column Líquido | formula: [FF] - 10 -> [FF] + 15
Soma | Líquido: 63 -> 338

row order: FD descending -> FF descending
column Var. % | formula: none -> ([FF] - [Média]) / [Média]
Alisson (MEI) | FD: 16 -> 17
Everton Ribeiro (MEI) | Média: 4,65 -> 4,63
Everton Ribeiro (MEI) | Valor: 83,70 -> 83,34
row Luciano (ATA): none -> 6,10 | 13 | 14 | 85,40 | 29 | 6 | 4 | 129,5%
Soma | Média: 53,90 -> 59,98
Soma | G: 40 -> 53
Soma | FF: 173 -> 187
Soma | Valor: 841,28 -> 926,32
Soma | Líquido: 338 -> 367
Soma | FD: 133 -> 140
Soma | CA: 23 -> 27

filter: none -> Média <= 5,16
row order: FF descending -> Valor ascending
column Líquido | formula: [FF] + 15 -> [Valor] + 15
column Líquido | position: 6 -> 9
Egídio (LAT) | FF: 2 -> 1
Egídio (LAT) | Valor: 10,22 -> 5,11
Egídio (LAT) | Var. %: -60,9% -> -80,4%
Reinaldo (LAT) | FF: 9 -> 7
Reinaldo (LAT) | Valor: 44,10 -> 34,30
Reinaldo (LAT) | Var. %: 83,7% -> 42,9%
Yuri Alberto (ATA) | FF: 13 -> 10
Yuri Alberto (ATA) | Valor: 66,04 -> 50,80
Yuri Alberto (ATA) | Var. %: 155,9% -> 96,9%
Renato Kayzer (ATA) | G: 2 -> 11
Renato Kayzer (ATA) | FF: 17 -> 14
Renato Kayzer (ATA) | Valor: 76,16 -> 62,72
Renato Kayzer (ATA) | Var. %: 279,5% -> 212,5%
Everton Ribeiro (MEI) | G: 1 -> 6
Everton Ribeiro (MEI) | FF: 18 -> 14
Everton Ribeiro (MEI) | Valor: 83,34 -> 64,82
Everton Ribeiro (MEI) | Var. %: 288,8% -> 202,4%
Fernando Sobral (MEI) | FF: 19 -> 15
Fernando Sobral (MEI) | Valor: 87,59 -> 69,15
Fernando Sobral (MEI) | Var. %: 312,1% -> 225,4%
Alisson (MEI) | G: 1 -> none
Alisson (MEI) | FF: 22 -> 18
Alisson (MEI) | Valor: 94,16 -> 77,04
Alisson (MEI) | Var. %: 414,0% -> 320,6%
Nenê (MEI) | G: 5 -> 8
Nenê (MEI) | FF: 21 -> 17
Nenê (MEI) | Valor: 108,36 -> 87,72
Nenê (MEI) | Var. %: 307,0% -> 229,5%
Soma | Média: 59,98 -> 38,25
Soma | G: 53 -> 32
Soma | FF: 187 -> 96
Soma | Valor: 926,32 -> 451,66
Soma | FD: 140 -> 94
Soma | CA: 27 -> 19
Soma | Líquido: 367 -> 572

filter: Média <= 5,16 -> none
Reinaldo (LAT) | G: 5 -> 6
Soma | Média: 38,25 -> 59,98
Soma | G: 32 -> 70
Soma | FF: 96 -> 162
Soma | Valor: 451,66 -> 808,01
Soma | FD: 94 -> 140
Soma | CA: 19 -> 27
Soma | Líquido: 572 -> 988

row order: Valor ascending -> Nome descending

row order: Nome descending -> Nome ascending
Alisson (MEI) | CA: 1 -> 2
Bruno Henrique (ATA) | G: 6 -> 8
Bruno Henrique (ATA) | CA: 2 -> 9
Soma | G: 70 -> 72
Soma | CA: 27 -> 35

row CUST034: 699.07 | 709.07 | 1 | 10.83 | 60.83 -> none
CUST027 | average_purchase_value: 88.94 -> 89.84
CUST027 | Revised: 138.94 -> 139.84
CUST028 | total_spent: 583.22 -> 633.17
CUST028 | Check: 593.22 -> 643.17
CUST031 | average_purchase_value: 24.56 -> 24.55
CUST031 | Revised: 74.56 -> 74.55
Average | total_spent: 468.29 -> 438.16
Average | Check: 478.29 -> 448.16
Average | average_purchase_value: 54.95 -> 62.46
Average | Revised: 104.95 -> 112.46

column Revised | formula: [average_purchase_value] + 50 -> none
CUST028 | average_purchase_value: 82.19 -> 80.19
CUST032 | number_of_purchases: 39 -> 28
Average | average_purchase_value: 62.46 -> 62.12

..........

- [Required work]: In the listing above, find the line with "Alisson (MEI) | Valor: 94,16 -> 77,04" and set down that line and all after it exactly, through the final line.

- [Your response]:
Alisson (MEI) | Valor: 94,16 -> 77,04
Alisson (MEI) | Var. %: 414,0% -> 320,6%
Nenê (MEI) | G: 5 -> 8
Nenê (MEI) | FF: 21 -> 17
Nenê (MEI) | Valor: 108,36 -> 87,72
Nenê (MEI) | Var. %: 307,0% -> 229,5%
Soma | Média: 59,98 -> 38,25
Soma | G: 53 -> 32
Soma | FF: 187 -> 96
Soma | Valor: 926,32 -> 451,66
Soma | FD: 140 -> 94
Soma | CA: 27 -> 19
Soma | Líquido: 367 -> 572

filter: Média <= 5,16 -> none
Reinaldo (LAT) | G: 5 -> 6
Soma | Média: 38,25 -> 59,98
Soma | G: 32 -> 70
Soma | FF: 96 -> 162
Soma | Valor: 451,66 -> 808,01
Soma | FD: 94 -> 140
Soma | CA: 19 -> 27
Soma | Líquido: 572 -> 988

row order: Valor ascending -> Nome descending

row order: Nome descending -> Nome ascending
Alisson (MEI) | CA: 1 -> 2
Bruno Henrique (ATA) | G: 6 -> 8
Bruno Henrique (ATA) | CA: 2 -> 9
Soma | G: 70 -> 72
Soma | CA: 27 -> 35

row CUST034: 699.07 | 709.07 | 1 | 10.83 | 60.83 -> none
CUST027 | average_purchase_value: 88.94 -> 89.84
CUST027 | Revised: 138.94 -> 139.84
CUST028 | total_spent: 583.22 -> 633.17
CUST028 | Check: 593.22 -> 643.17
CUST031 | average_purchase_value: 24.56 -> 24.55
CUST031 | Revised: 74.56 -> 74.55
Average | total_spent: 468.29 -> 438.16
Average | Check: 478.29 -> 448.16
Average | average_purchase_value: 54.95 -> 62.46
Average | Revised: 104.95 -> 112.46

column Revised | formula: [average_purchase_value] + 50 -> none
CUST028 | average_purchase_value: 82.19 -> 80.19
CUST032 | number_of_purchases: 39 -> 28
Average | average_purchase_value: 62.46 -> 62.12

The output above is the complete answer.